里子が育った地方はみな辺境の山村。そんな村と学校には今も古き時代の面影と風習が残っていて、どの村を訪ねても日本では味わえない楽しい体験や面白い風景に出会う。それは、その地方では当たり前のことで、別に珍しくはないのだが、山西の好きな私には興味が尽きない。そして、それが食い物にまつわる事の多いのがいい。今は写真が無くなってしまった話もあるが、忘れられない思い出を幾つか書いてみる。
*山村の学校で。真夏の授業は暑くて薄暗い教室より外の方が涼しく快適だ。校庭の木陰で勉強している。地面をノート代わりにしている子もいる。机が無くとも皆んな楽しそう。眺めていると先生が大きな丼に白湯を入れて来てくれた。
*村に入って行くと、林の中で何人も腰を下ろし丼メシを食っている。何時もの事なのか、私たちが眺めていても動かない。食い終わったら、その姿勢のままでその場に出すモノを出して帰るのか?確認はしていない。
*村の入り口で。私たちが来るのを知っていたのか、それとも毎日なのか、何人もが腰を下ろし朝日を浴びてメシを食っている。ワイワイ喋りながら皆で食うと旨くなるのか。眺めていると「食べるか」と話しかけてくれるのが嬉しい。

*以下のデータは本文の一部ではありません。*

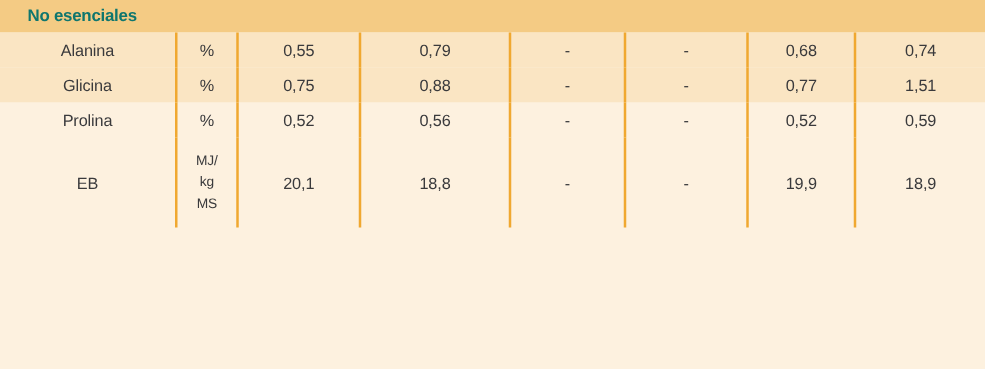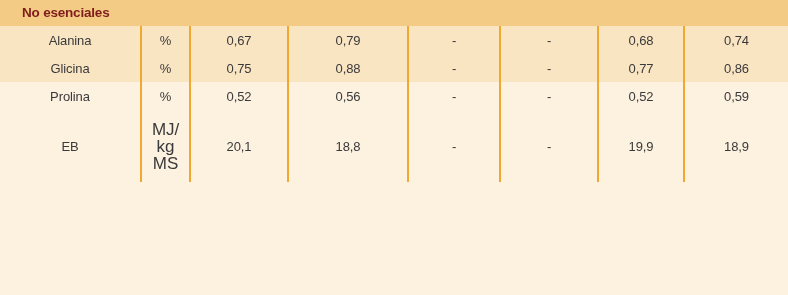--- a/index.html
+++ b/index.html
@@ -50,7 +50,7 @@
     padding-left: 22px;
     font-size: 13.5px;
     font-weight: bold;
-    color: #7f1d1d;
+    color: #0f766e;
     letter-spacing: -0.2px;
     line-height: 26px;
     white-space: nowrap;

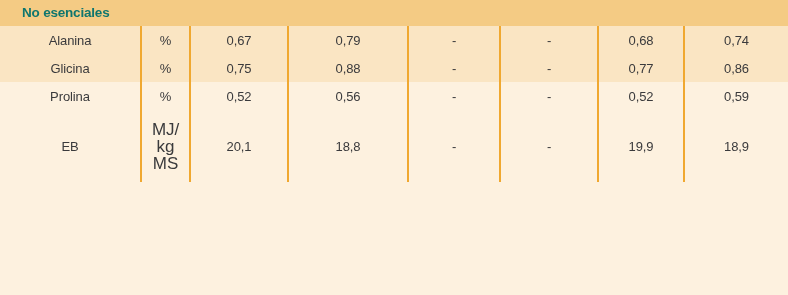--- a/index.html
+++ b/index.html
@@ -113,7 +113,7 @@
       <tr class="data-row row-odd">
         <td class="first-col">Alanina</td>
         <td>%</td>
-        <td>0,67</td>
+        <td>0,55</td>
         <td>0,79</td>
         <td>-</td>
         <td>-</td>

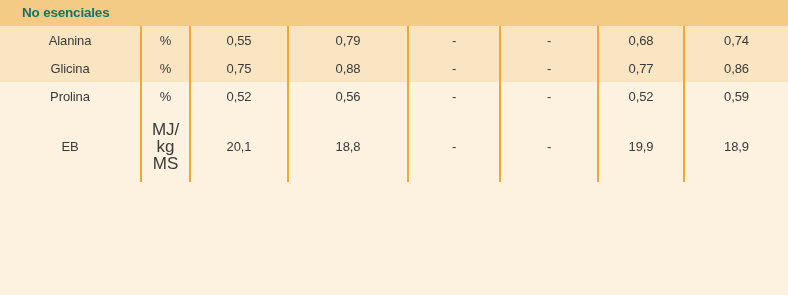--- a/index.html
+++ b/index.html
@@ -132,7 +132,7 @@
         <td>-</td>
         <td>-</td>
         <td>0,77</td>
-        <td>0,86</td>
+        <td>1,51</td>
       </tr>
 
       <tr class="data-row row-even">

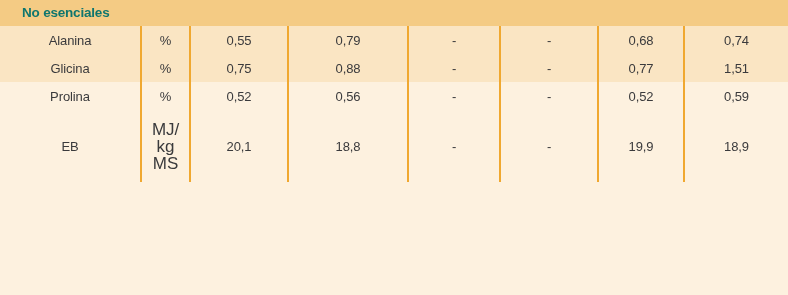--- a/index.html
+++ b/index.html
@@ -83,7 +83,7 @@
   .stacked-unit {
     display: block;
     line-height: 17px;
-    font-size: 17px;
+    font-size: 11px;
     color: #3A3A3C;
   }
 </style>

*門の前や道端で座り込みメシを食っている風景はよく見かける。灯の乏しかった昔からの習慣が残っているのか、今でもヤオトンは裸電球一つ。薄暗い屋内より外の方が気分もいい。それとも、メシが食えなかった時代の名残りか。
*学校に行くと、私たちを追って朝メシの丼を抱えた村人が入ってくる。そんな大人に混じって子供も長いハシで食いながら着いてくる。何を食っているのか丼を覗き込んでいると、オバさんが「食べな!」と、家から小さな丼を持って来てくれた。麺の上に肉ジャガのような具が乗っている。朝メシのすぐ後であったが、麺に目のない私には何時何処で食っても旨い。
*武家溝小学校
三交鎮の居民小学校を訪ねた後、南に向かう幹線道路を走り街を抜けると、すぐに武家溝村に入った。かつてこの学校にも2人の里子が在学していた。しかし、今まで私はこの道を何回か往復していたが学校には寄っていなかった。
初めて訪れたこの学校は今まで廃校となった校舎やヤオトン教室を見てきたこともあり、新築間もなく立派に見えた。
鎮に近いこの村にも、地方で廃村となった村人が移り住み、児童も多く校舎は三階建て、奇麗にオレンジ色が塗られている。広い校庭の片隅に卓球台が置かれている。体育館は無い。この臨県で多くの学校を見てきたが体育館の有る所は無かった。どだい黄土高原の学校は校庭など有って猫の額。体育館などお話にならない。
校門まで出迎えてくれた高栄福校長に案内され職員室に入ると、私の来校を知らされていたのか、すでに数人の先生が待っていてくれた。早速、里子の話をすると15年前に在学していた里子「武金芳」を覚えていた先生がいた。しかし、卒業後の消息は分からないという。ここでも、高校長はじめ先生方はスマホや携帯電話で退職した先生や里子の同級生を探してくれた。私は長時間にわたり連絡を取り合ってくれている先生の授業が心配になってきた。
そして小一時間、その甲斐あってもう一人の里子「武浩霞」に連絡がついた。こんな辺境の地でも文明の利器であるスマホが威力を発揮した。彼女は地元の学校を出ると太原市に出た。今は山西大学にある商務学院で勉強していると。同行の馬さんは山西大学の老師、すぐに電話してもらった。彼女は「小学校時代の学費援助は本当にありがとう、感謝してます。(非常感謝!)もう当時のことは良く覚えていないが、思い出したら連絡します」と話してくれた。私は思ってもいなかった朗報で、先生方には感謝の言葉も無かった。